Problem description
A word-for-word copy of the entries, with the images left out, is what you should write.

Extracted information
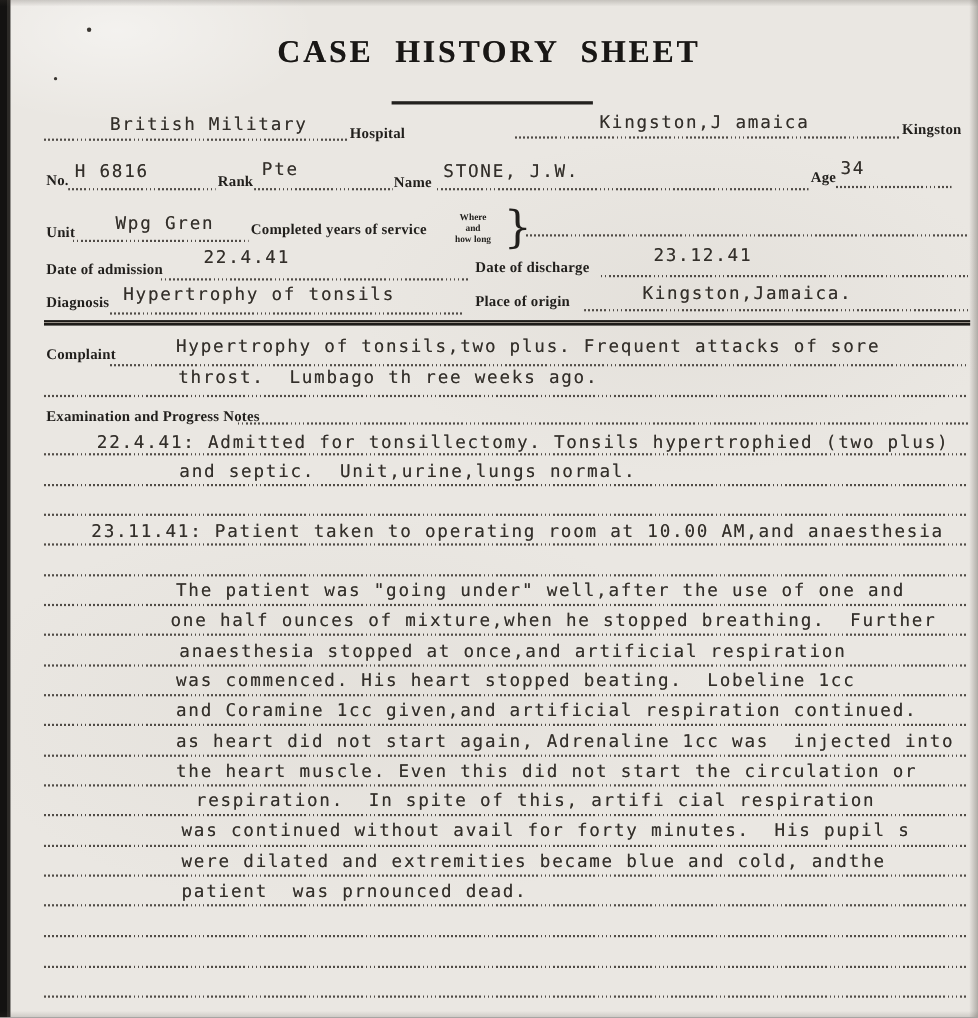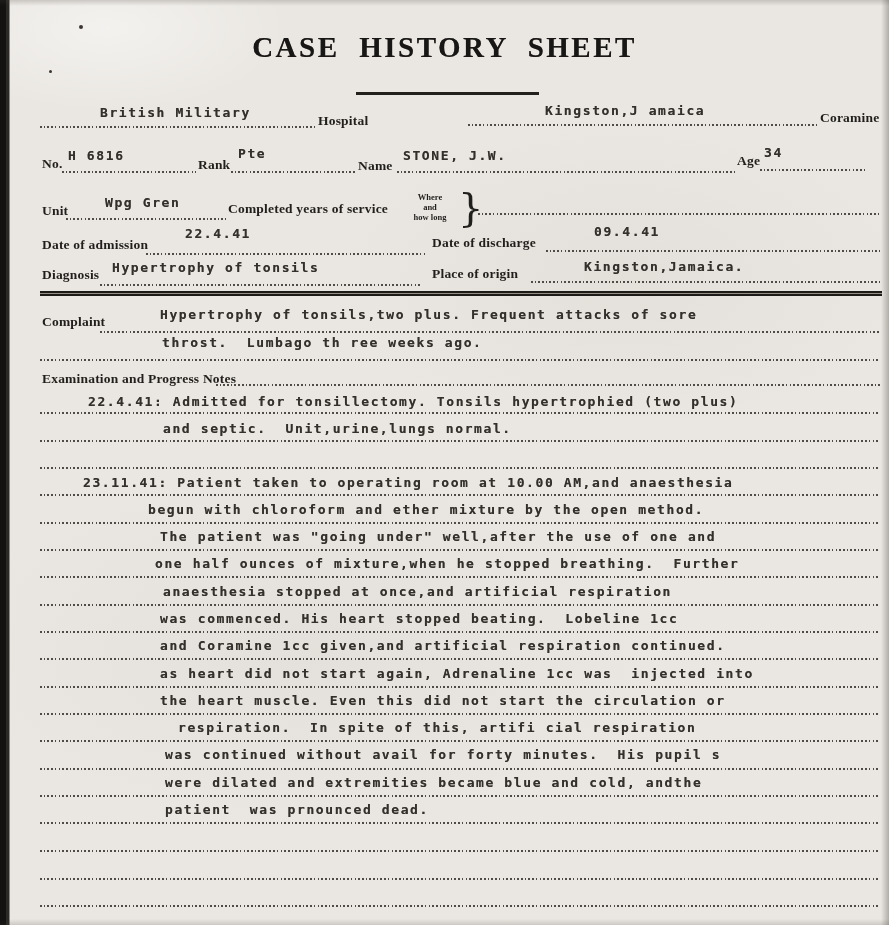--- a/index.html
+++ b/index.html
@@ -40,21 +40,21 @@
     color:#211f1c;letter-spacing:0.2px;
   }
   .lbl-sm{position:absolute;font-size:8.5px;font-weight:bold;line-height:10px;
     text-align:center;color:#211f1c;}
   .brace{position:absolute;font-size:40px;font-weight:normal;color:#211f1c;
     font-family:"DejaVu Serif",serif;}
 
   .typed{
     position:absolute;white-space:pre;
     font-family:"DejaVu Sans Mono", monospace;
-    font-size:13px;line-height:18px;font-weight:bold;
+    font-size:16px;line-height:18px;font-weight:normal;
     letter-spacing:1.6px;color:#332f2a;
     text-shadow:0 0 0.6px rgba(51,47,42,0.55);
   }
   .dotline{
     position:absolute;height:2px;
     background-image:repeating-linear-gradient(90deg,
       rgba(58,53,48,0.88) 0px, rgba(58,53,48,0.88) 1.6px,
       rgba(58,53,48,0) 1.6px, rgba(58,53,48,0) 3.7px);
   }
 </style>
@@ -71,21 +71,21 @@
   <div class="speck" style="left:49px;top:70px;width:3px;height:3px"></div>
 
   <div class="title">CASE HISTORY SHEET</div>
   <div class="title-rule" style="left:356px;top:92px;width:183px"></div>
 
   <div class="typed" style="left:100px;top:104px">British Military</div>
   <div class="dotline" style="left:40px;top:126px;width:276px"></div>
   <div class="lbl" style="left:318px;top:113px">Hospital</div>
   <div class="typed" style="left:545px;top:102px">Kingston,J amaica</div>
   <div class="dotline" style="left:468px;top:124px;width:350px"></div>
-  <div class="lbl" style="left:820px;top:110px">Coramine</div>
+  <div class="lbl" style="left:820px;top:110px">Kingston</div>
 
   <div class="lbl" style="left:42px;top:156px">No.</div>
   <div class="typed" style="left:68px;top:147px">H 6816</div>
   <div class="dotline" style="left:62px;top:171px;width:134px"></div>
   <div class="lbl" style="left:198px;top:157px">Rank</div>
   <div class="typed" style="left:238px;top:145px">Pte</div>
   <div class="dotline" style="left:231px;top:171px;width:126px"></div>
   <div class="lbl" style="left:358px;top:158px">Name</div>
   <div class="typed" style="left:403px;top:147px">STONE, J.W.</div>
   <div class="dotline" style="left:397px;top:171px;width:338px"></div>
@@ -100,21 +100,21 @@
   <div class="lbl-sm" style="left:403px;top:192px;width:54px">Where</div>
   <div class="lbl-sm" style="left:403px;top:202px;width:54px">and</div>
   <div class="lbl-sm" style="left:403px;top:212px;width:54px">how long</div>
   <div class="brace" style="left:458px;top:184px">}</div>
   <div class="dotline" style="left:478px;top:213px;width:402px"></div>
 
   <div class="lbl" style="left:42px;top:237px">Date of admission</div>
   <div class="typed" style="left:185px;top:225px">22.4.41</div>
   <div class="dotline" style="left:146px;top:253px;width:280px"></div>
   <div class="lbl" style="left:432px;top:235px">Date of discharge</div>
-  <div class="typed" style="left:594px;top:223px">09.4.41</div>
+  <div class="typed" style="left:594px;top:223px">23.12.41</div>
   <div class="dotline" style="left:546px;top:250px;width:334px"></div>
 
   <div class="lbl" style="left:42px;top:267px">Diagnosis</div>
   <div class="typed" style="left:112px;top:259px">Hypertrophy of tonsils</div>
   <div class="dotline" style="left:100px;top:284px;width:320px"></div>
   <div class="lbl" style="left:432px;top:266px">Place of origin</div>
   <div class="typed" style="left:584px;top:258px">Kingston,Jamaica.</div>
   <div class="dotline" style="left:531px;top:281px;width:349px"></div>
 
   <div class="thick-rule" style="left:40px;top:291px;width:842px"></div>
@@ -128,21 +128,20 @@
   <div class="lbl" style="left:42px;top:371px">Examination and Progress Notes</div>
   <div class="dotline" style="left:216px;top:384px;width:664px"></div>
 
   <div class="typed" style="left:88px;top:393px">22.4.41: Admitted for tonsillectomy. Tonsils hypertrophied (two plus)</div>
   <div class="dotline" style="left:40px;top:412px;width:840px"></div>
   <div class="typed" style="left:163px;top:420px">and septic.  Unit,urine,lungs normal.</div>
   <div class="dotline" style="left:40px;top:440px;width:840px"></div>
   <div class="dotline" style="left:40px;top:467px;width:840px"></div>
   <div class="typed" style="left:83px;top:474px">23.11.41: Patient taken to operating room at 10.00 AM,and anaesthesia</div>
   <div class="dotline" style="left:40px;top:494px;width:840px"></div>
-  <div class="typed" style="left:148px;top:501px">begun with chloroform and ether mixture by the open method.</div>
   <div class="dotline" style="left:40px;top:522px;width:840px"></div>
   <div class="typed" style="left:160px;top:528px">The patient was "going under" well,after the use of one and</div>
   <div class="dotline" style="left:40px;top:549px;width:840px"></div>
   <div class="typed" style="left:155px;top:555px">one half ounces of mixture,when he stopped breathing.  Further</div>
   <div class="dotline" style="left:40px;top:576px;width:840px"></div>
   <div class="typed" style="left:163px;top:583px">anaesthesia stopped at once,and artificial respiration</div>
   <div class="dotline" style="left:40px;top:604px;width:840px"></div>
   <div class="typed" style="left:160px;top:610px">was commenced. His heart stopped beating.  Lobeline 1cc</div>
   <div class="dotline" style="left:40px;top:631px;width:840px"></div>
   <div class="typed" style="left:160px;top:637px">and Coramine 1cc given,and artificial respiration continued.</div>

Answer
--- a/index.html
+++ b/index.html
@@ -40,21 +40,21 @@
     color:#211f1c;letter-spacing:0.2px;
   }
   .lbl-sm{position:absolute;font-size:8.5px;font-weight:bold;line-height:10px;
     text-align:center;color:#211f1c;}
   .brace{position:absolute;font-size:40px;font-weight:normal;color:#211f1c;
     font-family:"DejaVu Serif",serif;}
 
   .typed{
     position:absolute;white-space:pre;
     font-family:"DejaVu Sans Mono", monospace;
-    font-size:13px;line-height:18px;font-weight:bold;
+    font-size:16px;line-height:18px;font-weight:normal;
     letter-spacing:1.6px;color:#332f2a;
     text-shadow:0 0 0.6px rgba(51,47,42,0.55);
   }
   .dotline{
     position:absolute;height:2px;
     background-image:repeating-linear-gradient(90deg,
       rgba(58,53,48,0.88) 0px, rgba(58,53,48,0.88) 1.6px,
       rgba(58,53,48,0) 1.6px, rgba(58,53,48,0) 3.7px);
   }
 </style>
@@ -71,21 +71,21 @@
   <div class="speck" style="left:49px;top:70px;width:3px;height:3px"></div>
 
   <div class="title">CASE HISTORY SHEET</div>
   <div class="title-rule" style="left:356px;top:92px;width:183px"></div>
 
   <div class="typed" style="left:100px;top:104px">British Military</div>
   <div class="dotline" style="left:40px;top:126px;width:276px"></div>
   <div class="lbl" style="left:318px;top:113px">Hospital</div>
   <div class="typed" style="left:545px;top:102px">Kingston,J amaica</div>
   <div class="dotline" style="left:468px;top:124px;width:350px"></div>
-  <div class="lbl" style="left:820px;top:110px">Coramine</div>
+  <div class="lbl" style="left:820px;top:110px">Kingston</div>
 
   <div class="lbl" style="left:42px;top:156px">No.</div>
   <div class="typed" style="left:68px;top:147px">H 6816</div>
   <div class="dotline" style="left:62px;top:171px;width:134px"></div>
   <div class="lbl" style="left:198px;top:157px">Rank</div>
   <div class="typed" style="left:238px;top:145px">Pte</div>
   <div class="dotline" style="left:231px;top:171px;width:126px"></div>
   <div class="lbl" style="left:358px;top:158px">Name</div>
   <div class="typed" style="left:403px;top:147px">STONE, J.W.</div>
   <div class="dotline" style="left:397px;top:171px;width:338px"></div>
@@ -100,21 +100,21 @@
   <div class="lbl-sm" style="left:403px;top:192px;width:54px">Where</div>
   <div class="lbl-sm" style="left:403px;top:202px;width:54px">and</div>
   <div class="lbl-sm" style="left:403px;top:212px;width:54px">how long</div>
   <div class="brace" style="left:458px;top:184px">}</div>
   <div class="dotline" style="left:478px;top:213px;width:402px"></div>
 
   <div class="lbl" style="left:42px;top:237px">Date of admission</div>
   <div class="typed" style="left:185px;top:225px">22.4.41</div>
   <div class="dotline" style="left:146px;top:253px;width:280px"></div>
   <div class="lbl" style="left:432px;top:235px">Date of discharge</div>
-  <div class="typed" style="left:594px;top:223px">09.4.41</div>
+  <div class="typed" style="left:594px;top:223px">23.12.41</div>
   <div class="dotline" style="left:546px;top:250px;width:334px"></div>
 
   <div class="lbl" style="left:42px;top:267px">Diagnosis</div>
   <div class="typed" style="left:112px;top:259px">Hypertrophy of tonsils</div>
   <div class="dotline" style="left:100px;top:284px;width:320px"></div>
   <div class="lbl" style="left:432px;top:266px">Place of origin</div>
   <div class="typed" style="left:584px;top:258px">Kingston,Jamaica.</div>
   <div class="dotline" style="left:531px;top:281px;width:349px"></div>
 
   <div class="thick-rule" style="left:40px;top:291px;width:842px"></div>
@@ -128,21 +128,20 @@
   <div class="lbl" style="left:42px;top:371px">Examination and Progress Notes</div>
   <div class="dotline" style="left:216px;top:384px;width:664px"></div>
 
   <div class="typed" style="left:88px;top:393px">22.4.41: Admitted for tonsillectomy. Tonsils hypertrophied (two plus)</div>
   <div class="dotline" style="left:40px;top:412px;width:840px"></div>
   <div class="typed" style="left:163px;top:420px">and septic.  Unit,urine,lungs normal.</div>
   <div class="dotline" style="left:40px;top:440px;width:840px"></div>
   <div class="dotline" style="left:40px;top:467px;width:840px"></div>
   <div class="typed" style="left:83px;top:474px">23.11.41: Patient taken to operating room at 10.00 AM,and anaesthesia</div>
   <div class="dotline" style="left:40px;top:494px;width:840px"></div>
-  <div class="typed" style="left:148px;top:501px">begun with chloroform and ether mixture by the open method.</div>
   <div class="dotline" style="left:40px;top:522px;width:840px"></div>
   <div class="typed" style="left:160px;top:528px">The patient was "going under" well,after the use of one and</div>
   <div class="dotline" style="left:40px;top:549px;width:840px"></div>
   <div class="typed" style="left:155px;top:555px">one half ounces of mixture,when he stopped breathing.  Further</div>
   <div class="dotline" style="left:40px;top:576px;width:840px"></div>
   <div class="typed" style="left:163px;top:583px">anaesthesia stopped at once,and artificial respiration</div>
   <div class="dotline" style="left:40px;top:604px;width:840px"></div>
   <div class="typed" style="left:160px;top:610px">was commenced. His heart stopped beating.  Lobeline 1cc</div>
   <div class="dotline" style="left:40px;top:631px;width:840px"></div>
   <div class="typed" style="left:160px;top:637px">and Coramine 1cc given,and artificial respiration continued.</div>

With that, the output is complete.